### Task inputs

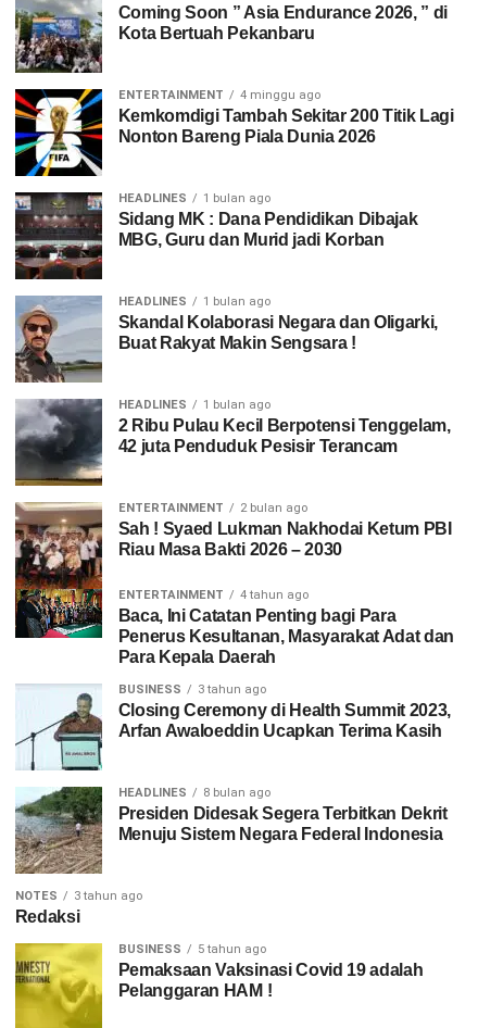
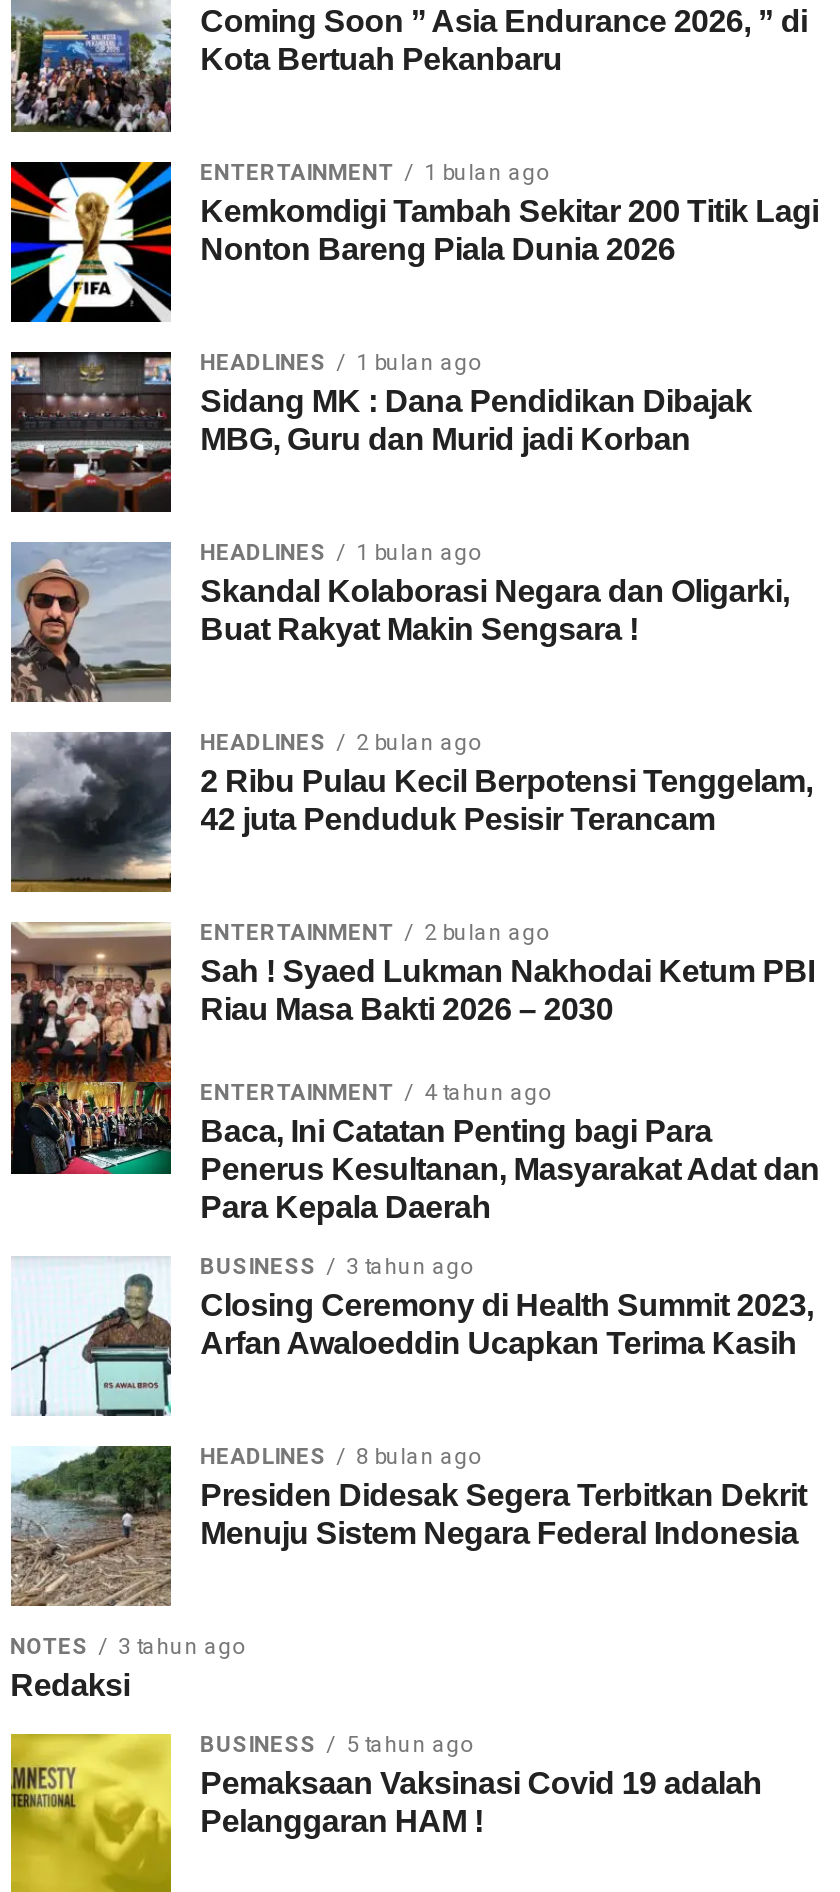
[118,88,320,102] ENTERTAINMENT 4 minggu ago -> [200,161,548,187] ENTERTAINMENT 1 bulan ago
[118,397,270,411] HEADLINES 1 bulan ago -> [200,731,480,757] HEADLINES 2 bulan ago

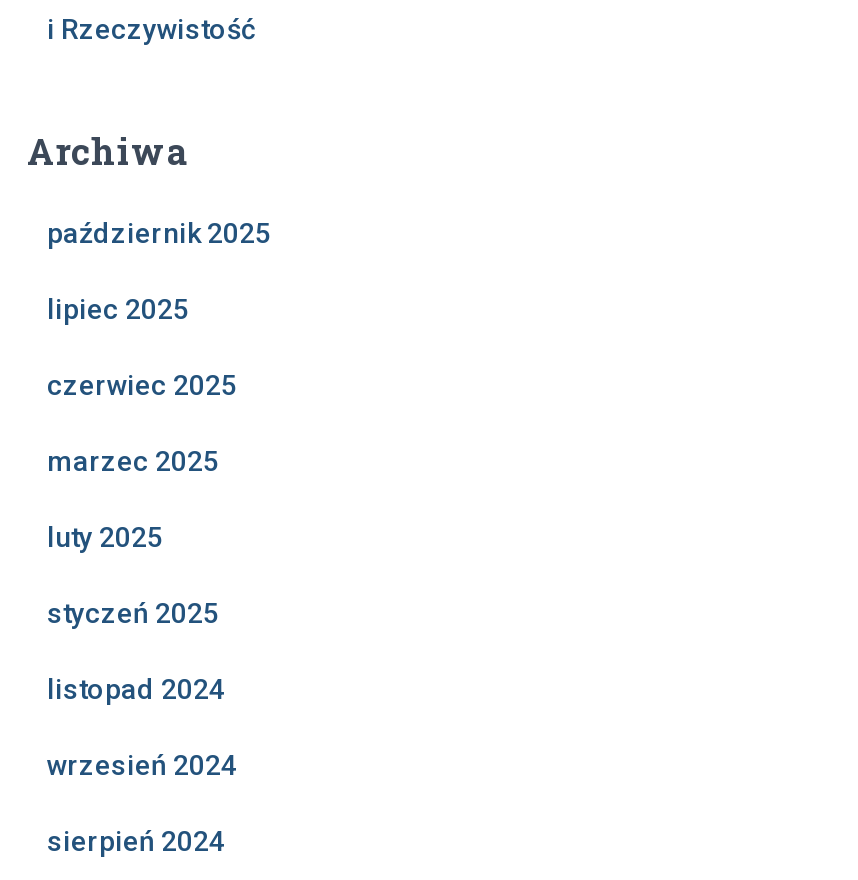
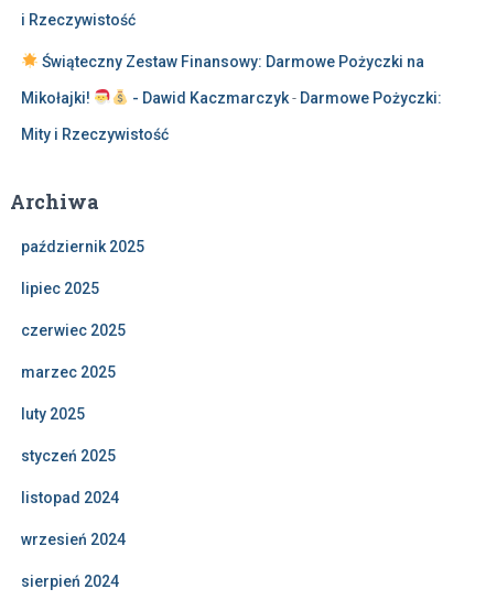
none -> [21,53,442,143] Świąteczny Zestaw Finansowy: Darmowe Pożyczki na | Mikołajki! | - Dawid Kaczmarczyk - Darmowe Pożyczki: | Mity i Rzeczywistość

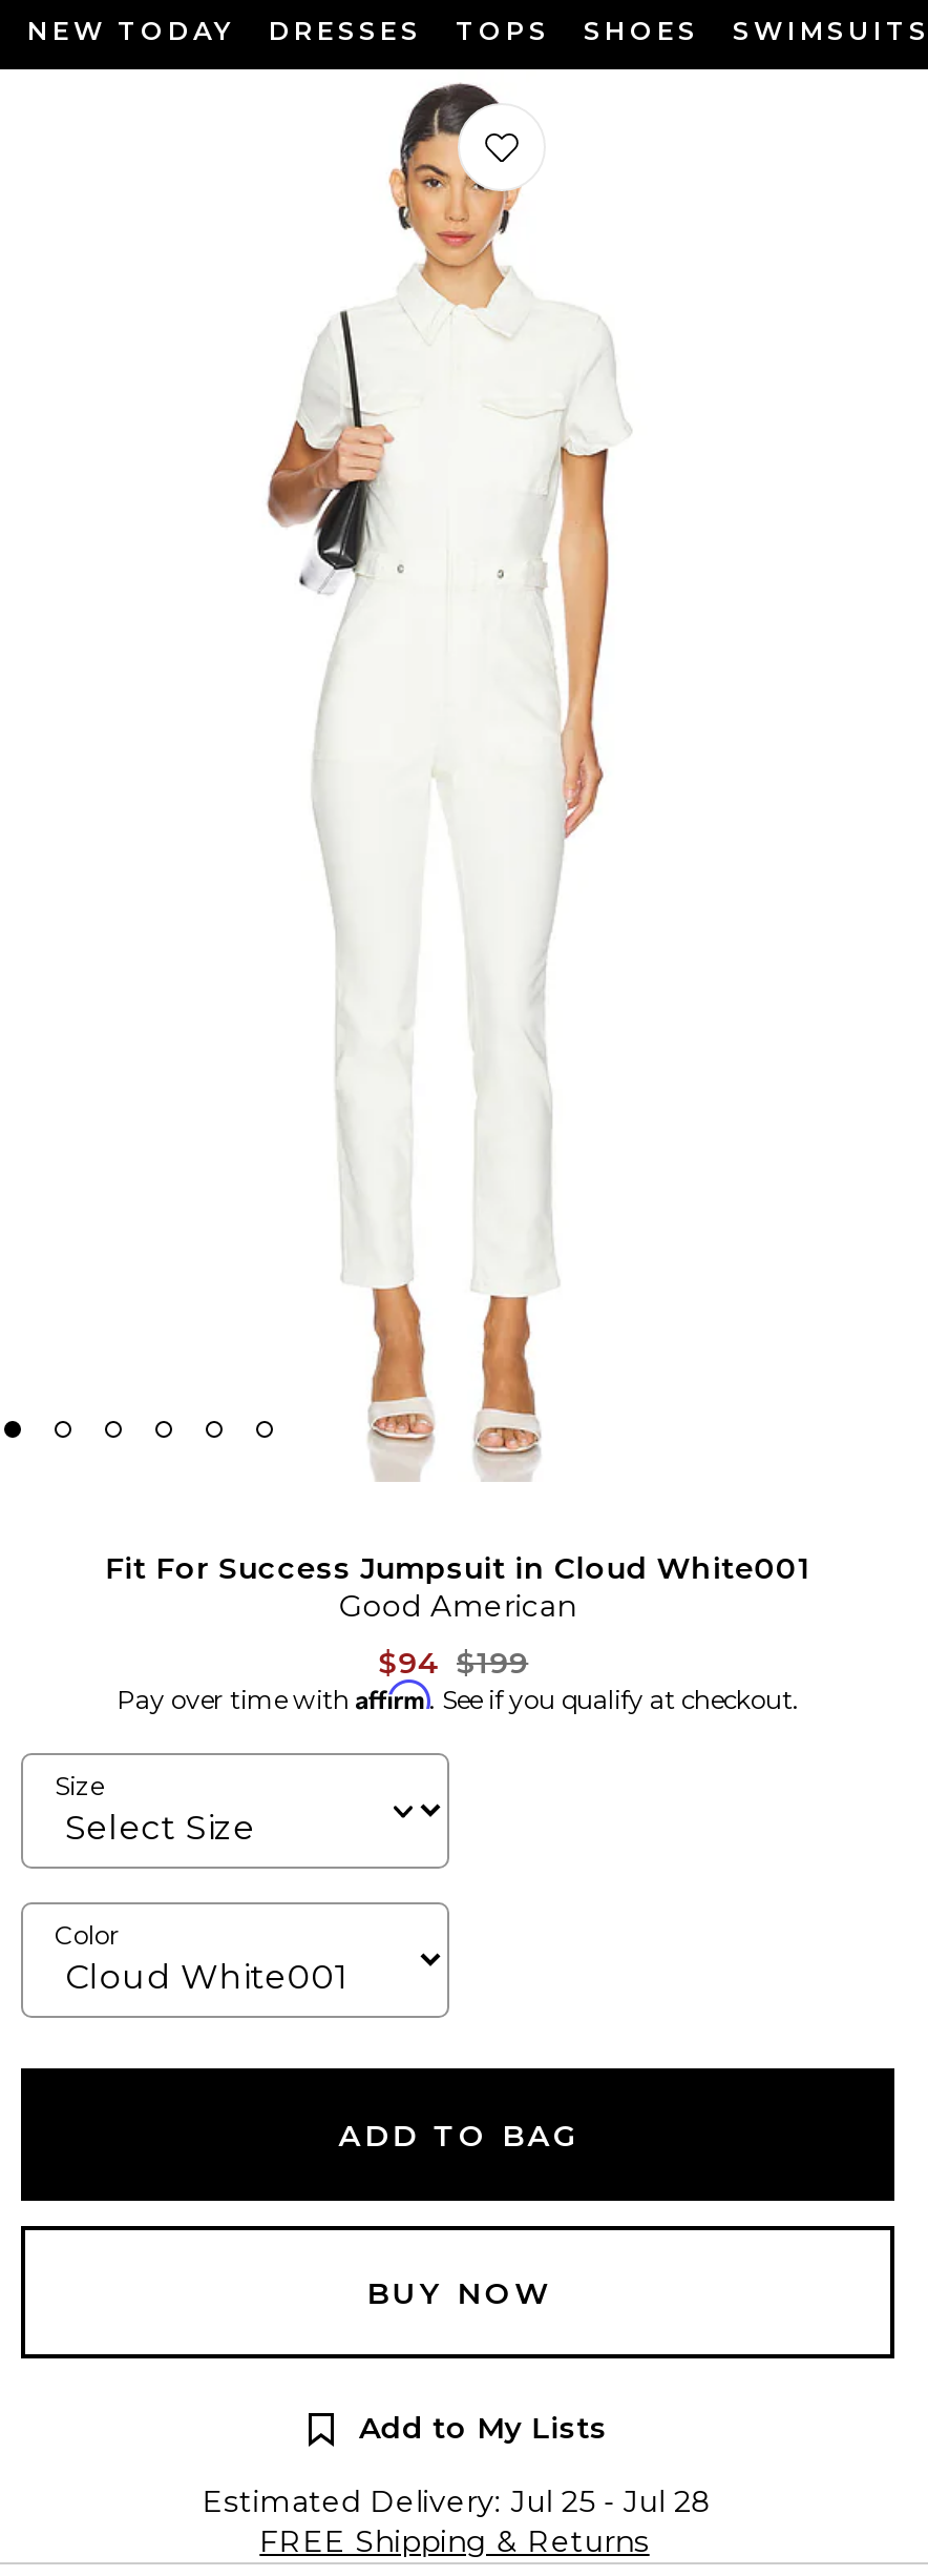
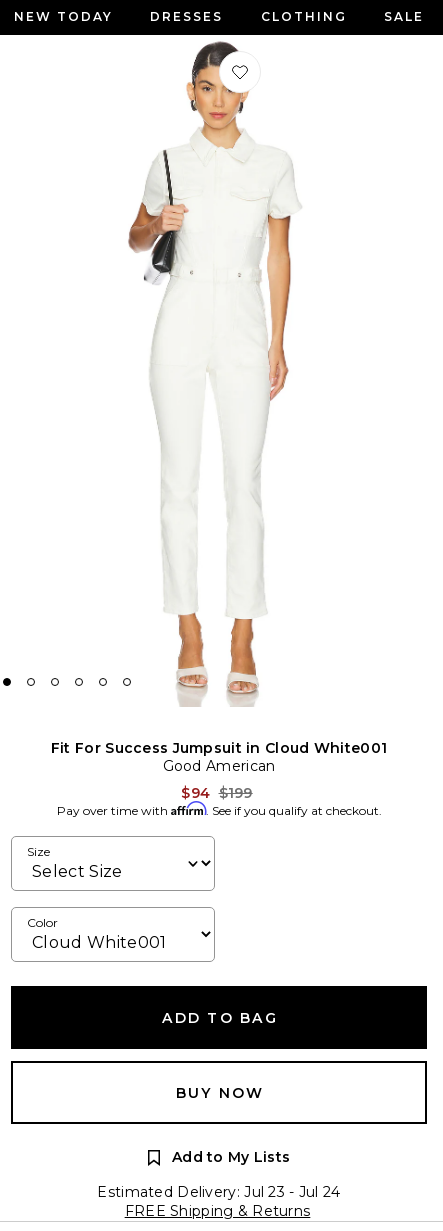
[456,15,928,46] TOPS | SHOES | SWIMSUITS -> [261,9,424,24] CLOTHING | SALE
[202,2482,713,2520] Estimated Delivery: Jul 25 - Jul 28 -> [97,1183,341,1201] Estimated Delivery: Jul 23 - Jul 24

######

Task requirements: The required answer is an exact copy of the lines from the one containing "none -> [21,53,442,143]" through the last line of the material, with the pictures removed.

Exercise result:
none -> [21,53,442,143] Świąteczny Zestaw Finansowy: Darmowe Pożyczki na | Mikołajki! | - Dawid Kaczmarczyk - Darmowe Pożyczki: | Mity i Rzeczywistość

[456,15,928,46] TOPS | SHOES | SWIMSUITS -> [261,9,424,24] CLOTHING | SALE
[202,2482,713,2520] Estimated Delivery: Jul 25 - Jul 28 -> [97,1183,341,1201] Estimated Delivery: Jul 23 - Jul 24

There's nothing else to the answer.